Tuesday, June 8, 2010

Business Tax Planning

We are beginning a periodic series on business tax planning so all readers will have a better roadmap for their own personal successes. We will attempt to cover several topics in the coming few months, beginning with this month’s feature on basic tax planning tactics. While every taxpayer is unique, there are a few rules that apply to most business owners and individuals. Here they are:

Legally avoid the recognition of income (such as not paying taxes on municipal bond income in many instances, being able to rent a property for a few days every year with no income tax consequences, etc.).

Deferring tax by deferring income (such as waiting to bill clients for December’s work until January to defer the taxes on this income until the following tax year).

Deferring taxes by accelerating deductions (such as prepaying mortgage expenses in December to get the deduction in the current year).

Use of the proper business entity (such as the choice between a C and S corporation).

Use of the proper tax year (such as selecting the year end for a C corporation of June 30 to provide planning opportunities).

Spreading income to utilize different tax rates (such as gifting certain dividend paying stocks to a child to gain the benefit of a lower tax rate for the child).

Converting ordinary income to capital gains (especially if the holding period is more than one year- the difference can be as much as 20% plus state tax rates).

Selecting a proper accounting method for your business (cash vs. accrual vs. hybrid).

Sunday, June 6, 2010

Medical Expenses and Tax Deductions

We often get questions as to the deductibility of medical expenses by non-business taxpayers (business taxpayers have more opportunities to claim tax deductions because they can utilize a medical reimbursement plan or other tax savings methods for their employees). In order to claim a deduction on your personal tax return (Schedule A- Itemized Deductions), you must make sure that the expense relates to the cost of diagnosis, cure, treatment, mitigation or prevention of any specific disease. You are not permitted a deduction for general health benefits (even if prescribed by your physician) and expenses done solely for cosmetic reasons.

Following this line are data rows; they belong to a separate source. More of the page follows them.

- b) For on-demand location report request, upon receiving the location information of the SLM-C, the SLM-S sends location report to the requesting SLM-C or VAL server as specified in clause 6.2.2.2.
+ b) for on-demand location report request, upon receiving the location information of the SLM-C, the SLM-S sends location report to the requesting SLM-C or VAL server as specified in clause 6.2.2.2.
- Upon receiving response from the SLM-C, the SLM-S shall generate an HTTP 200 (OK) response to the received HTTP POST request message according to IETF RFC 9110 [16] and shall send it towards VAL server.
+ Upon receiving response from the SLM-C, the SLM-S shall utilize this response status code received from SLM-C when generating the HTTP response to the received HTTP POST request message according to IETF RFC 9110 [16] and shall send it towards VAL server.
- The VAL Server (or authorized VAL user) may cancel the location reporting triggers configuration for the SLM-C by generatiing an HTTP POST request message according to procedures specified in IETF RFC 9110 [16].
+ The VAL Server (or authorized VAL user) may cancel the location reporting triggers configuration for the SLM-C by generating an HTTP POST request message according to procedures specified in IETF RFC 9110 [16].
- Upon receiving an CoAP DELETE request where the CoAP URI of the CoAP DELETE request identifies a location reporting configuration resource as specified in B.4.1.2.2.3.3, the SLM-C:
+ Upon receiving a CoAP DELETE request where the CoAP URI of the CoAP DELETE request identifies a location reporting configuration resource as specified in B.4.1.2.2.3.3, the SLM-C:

Here are some medical expenses you should consider:

(1) doctor bills (such as for a physician, chiropractor, dentist, Christian Science practitioner, and psychiatric service fees)

(2) any medical equipment/supplies (wheelchair, braces, crutches, ambulances, eyeglasses, splints, oxygen equipment, etc.)

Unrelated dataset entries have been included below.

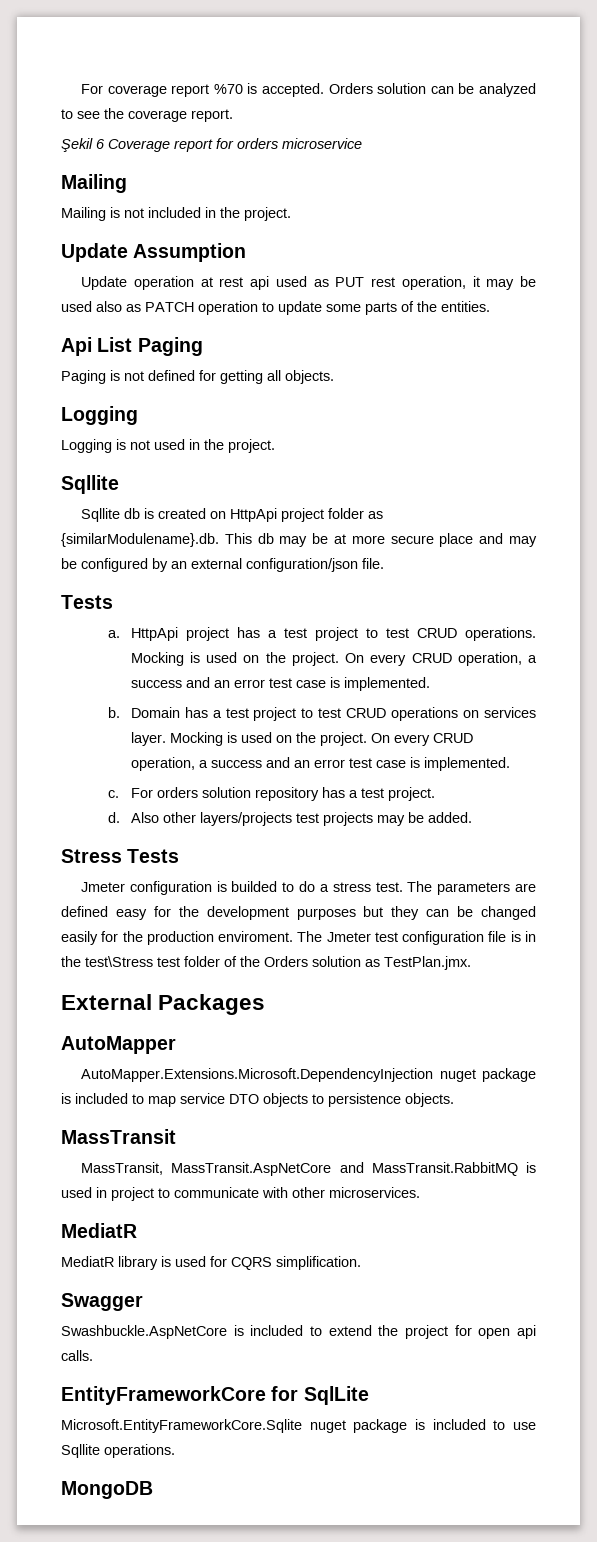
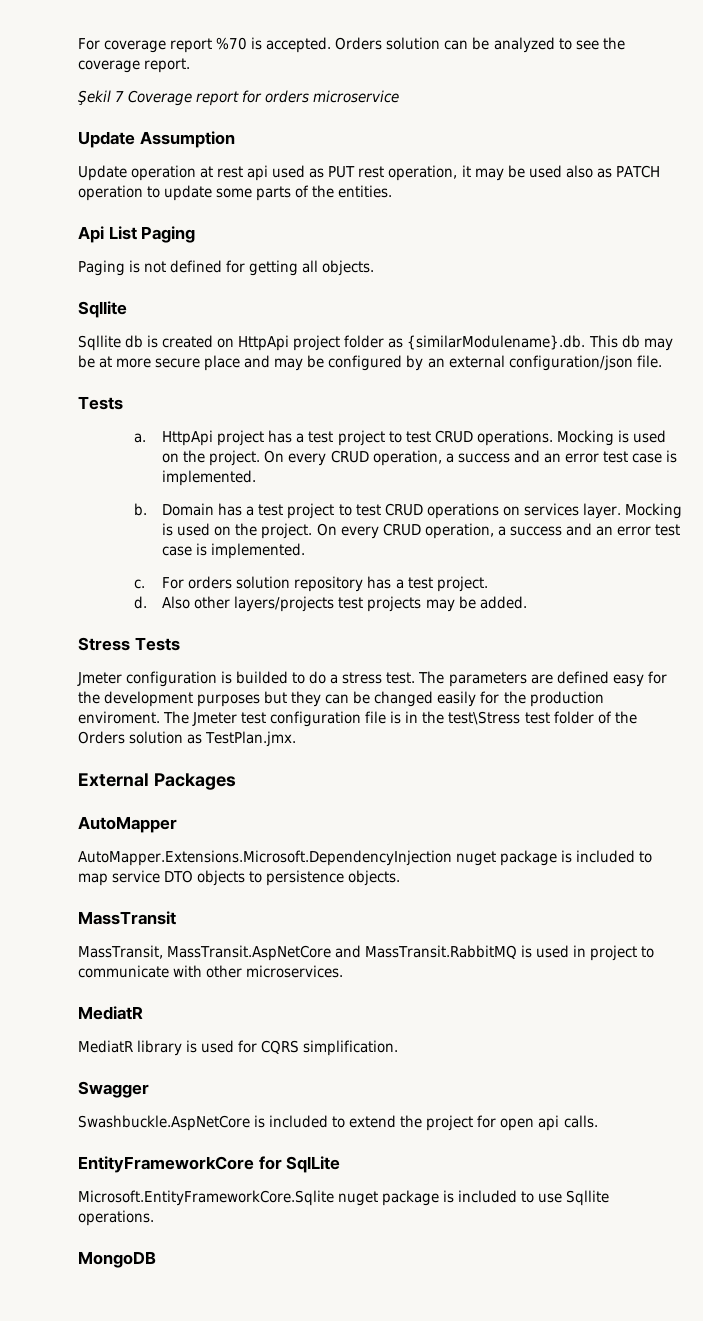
- Şekil 6 Coverage report for orders microservice
- Mailing
- Mailing is not included in the project.
+ Şekil 7 Coverage report for orders microservice
  Paging is not defined for getting all objects.
- Logging
- Logging is not used in the project.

(3) medical treatments (childbirth, injections, vasectomy, insulin, abortion, acupuncture, etc.)

(4) premiums (health insurance, blue cross, etc.)

(5) Hospital Services (room and board, emergency and operating room fees, etc.)

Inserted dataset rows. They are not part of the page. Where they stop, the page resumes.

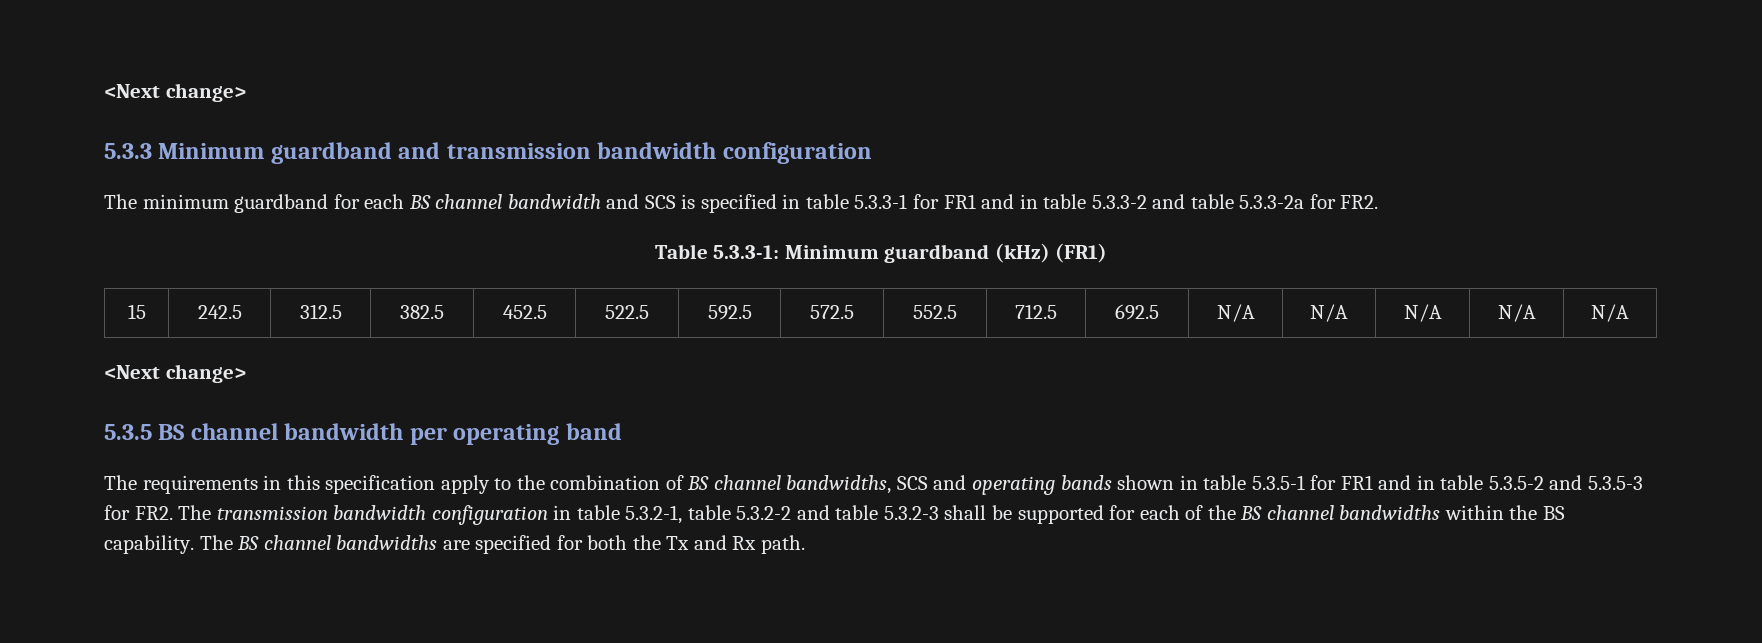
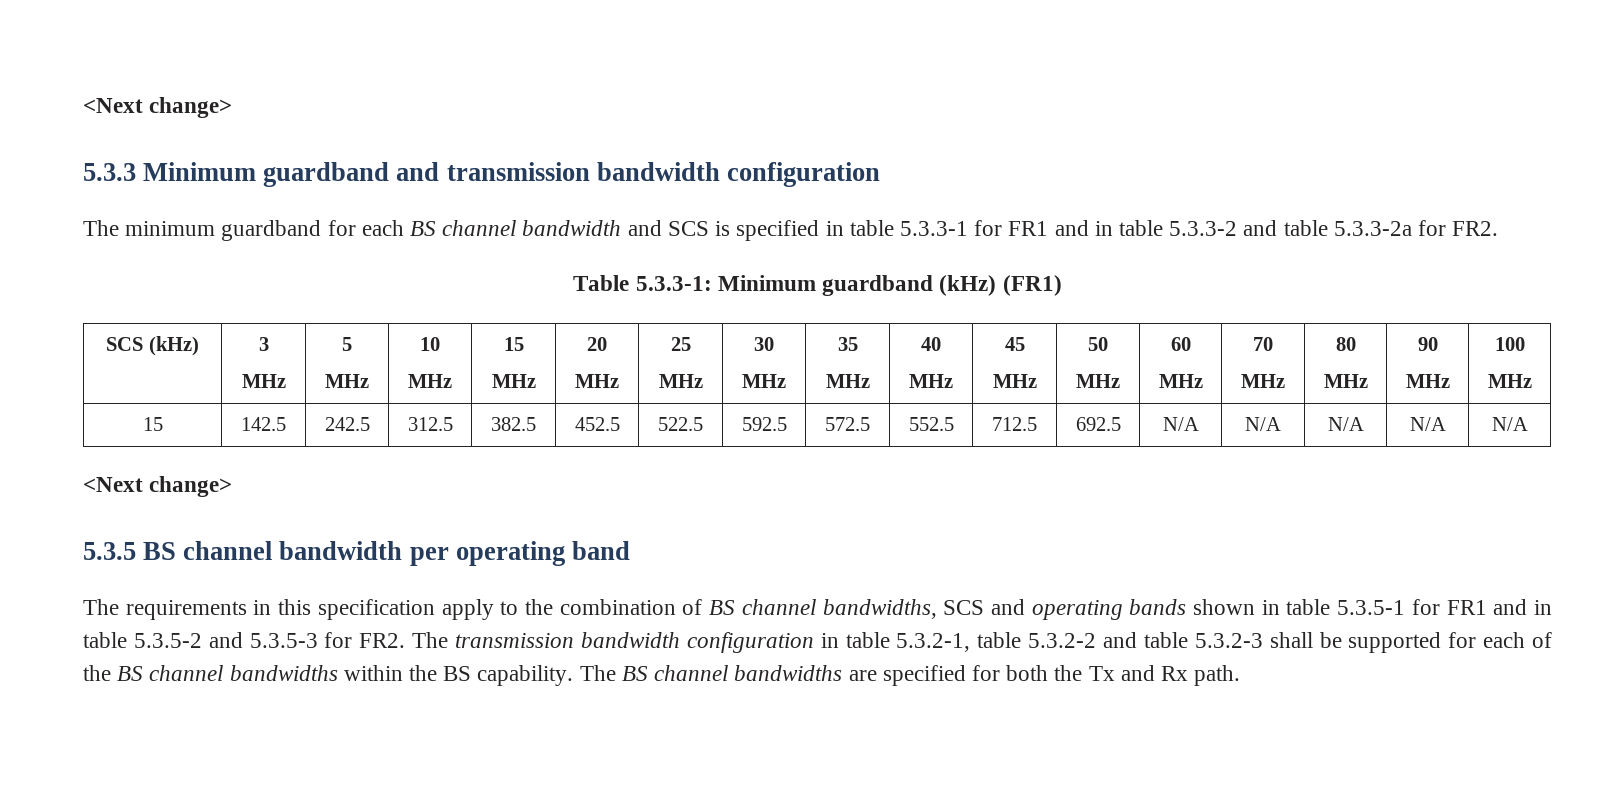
- 15 | 242.5 | 312.5 | 382.5 | 452.5 | 522.5 | 592.5 | 572.5 | 552.5 | 712.5 | 692.5 | N/A | N/A | N/A | N/A | N/A
+ SCS (kHz) | 3
+ MHz | 5
+ MHz | 10
+ MHz | 15
+ MHz | 20
+ MHz | 25
+ MHz | 30
+ MHz | 35
+ MHz | 40
+ MHz | 45
+ MHz | 50
+ MHz | 60
+ MHz | 70
+ MHz | 80
+ MHz | 90
+ MHz | 100
+ MHz
+ 15 | 142.5 | 242.5 | 312.5 | 382.5 | 452.5 | 522.5 | 592.5 | 572.5 | 552.5 | 712.5 | 692.5 | N/A | N/A | N/A | N/A | N/A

(6) Medicine and Drugs (prescriptions only)

(7) laboratory tests (blood, urine, X-Rays, etc.)

(8) miscellaneous (alcohol/drug treatment, birth control, travel to medical facility (your mileage is tax deductible here), organ donor costs and expenses, lifetime care payments for retirement home, dog/Braille for blind individuals, special telephones for deaf individuals, stop-smoking programs, special schools for handicapped individuals, childbirth classes, education costs for handicapped children, etc.). As long as the expense is for a legal medical procedure (do not try to deduct illegal drugs!), you should be safe in claiming it.

Please also recall that the recent Health Care bill made some changes to what can be claimed as tax deductions in future years. We will report on these changes and how to plan for them as we get closer to the implementation date for this new law.

Saturday, June 5, 2010

June Tax Tip

A recent Tax Court case, McNair Eye Center v. Commissioner, T.C. Memo 2010-81, has held that reliance on a CPA is NOT a valid defense to the failure to file employment taxes. In this case, Dr. McNair hired a CPA in 2004 to tax care of all tax filing matters, including payroll taxes. The CPA failed to prepare or file the tax returns, and also failed to make tax deposits of the amounts withheld from the employees’ wages. Unfortunately, Dr. McNair did not realize these failures until the CPA left his employment in 2006.

The IRS assessed penalties for the failure to deposit the withheld taxes, the failure to file the tax returns timely and the failure to pay the amounts due on the tax returns. The Tax Court upheld all three penalties, noting that the duty to file a tax return rests with the taxpayer and cannot be delegated to a third party for purposes of the late-filing penalty. The Court also noted that it was Dr. McNair’s responsibility to check on the CPA and make sure that all work was being done properly, especially given that the CPA was hired after Dr. McNair had already had problems with the filing and paying of these tax returns. The Court held that the failure to monitor the tax filings and the progress of paying was an indication of the lack of “ordinary business care and prudence” such that all of the penalties were appropriate.

This case should make it very clear to all taxpayers that the duty to file is theirs alone and cannot be delegated. Thus, it is important to keep tabs on any tax professional that you hire, either for you personally or your business.